The term SPM sprang into existence when a company registered SBM as their company name. Still located in Monaco and probably the world leaders in turret moored FPSO technology.


----------



## Bill Davies (Sep 5, 2007)

The approach speed is critical on either of the above and it would be interesting to hear from Masters on whether the Pilots over use of Nav aids on approach did anything for their confidence. I noticed a marked change, since the 90s, when the over reliance on these devices was evident and certainly did nothing for my confidence. What has happened to the art of 'using ones eyes'.

Bill


----------



## RayJordandpo (Feb 23, 2006)

I don't know about mooring to one but laying close alongside SPM's/SBM's could be a pain. I was on a DP vessel contracted to carry out maintenance including dive operations on one. It is easy to forget that the things are always on the move. We would just get set up on DP a few metres from the buoy with the vessel stabilised and divers in the water when the thing would come hurtling towards us, you had to be really on your toes.

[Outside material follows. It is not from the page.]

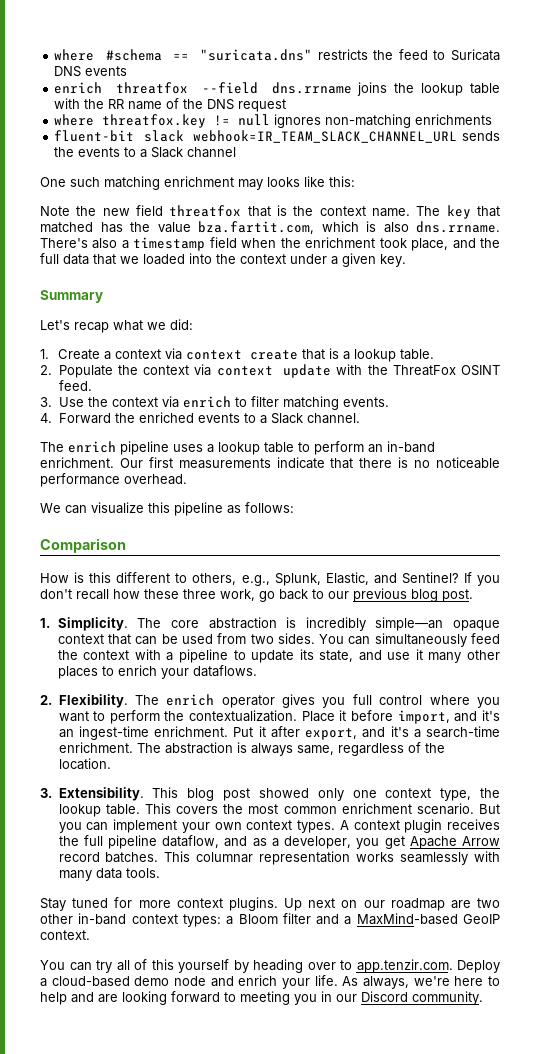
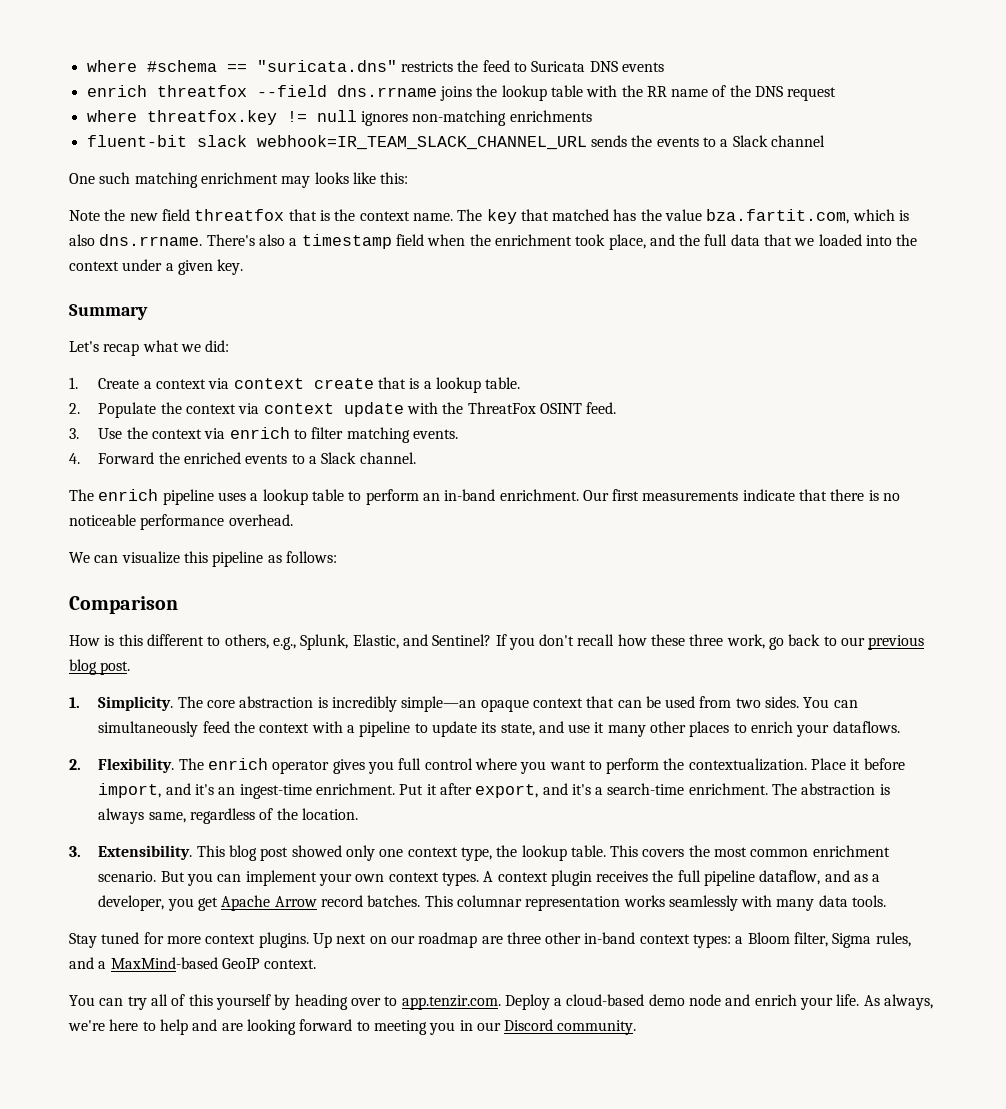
- Up next on our roadmap are two other in-band context types: a Bloom filter and a MaxMind-based GeoIP context.
+ Up next on our roadmap are three other in-band context types: a Bloom filter, Sigma rules, and a MaxMind-based GeoIP context.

Another occasion I was on an Indian dive support vessel working Bombay High Oil Field, we often got the task of changing out the hoses on the SBM's, no mean feat but I must say the Indian boys had it off to a tee and knew exactly what they were doing. They used air divers or just "swimmers" and they would come on deck covered in crude oil, God only knows what their lungs were like.

I can't say I have fond memories of SBM's. Some years ago (1982) I was skipper of a supply boat in the Middle East. It was middle of the night and the Indonesian mate was on watch. We were steaming towards Halul Island when there was an almighty crash and the ship came to an abrupt stop. He had managed to run over an SBM floating hose, said the light on the end was unlit, well if not it certainly was when we had finished with it. The hose was well jammed underneath the vessel and it took hours to free it using a deck crane and some very 'gingerly manoeuvring' We got away with a couple of scrapes and a tipped prop blade, luckily I had an understanding boss


----------



## BlythSpirit (Dec 17, 2006)

> Would be interesting to hear the members views on the subject modes of mooring. CBMs: Halul (now Mesaieed) / Jebel Dhanna comes to mind. SPMs: countless. If you were not careful in Jebel Dhanna you would be lucky to get out without some mishap.


Bill - Halul is an island off Qatar, what is now referred to as Mesaieed was the Qatari port, previously known as Umm Said.


----------



## Bill Davies (Sep 5, 2007)

Correct!


----------



## Steve Woodward (Sep 4, 2006)

An amusing approach to an SBM from quite a few years ago.
No names of port or ship so no pack drills!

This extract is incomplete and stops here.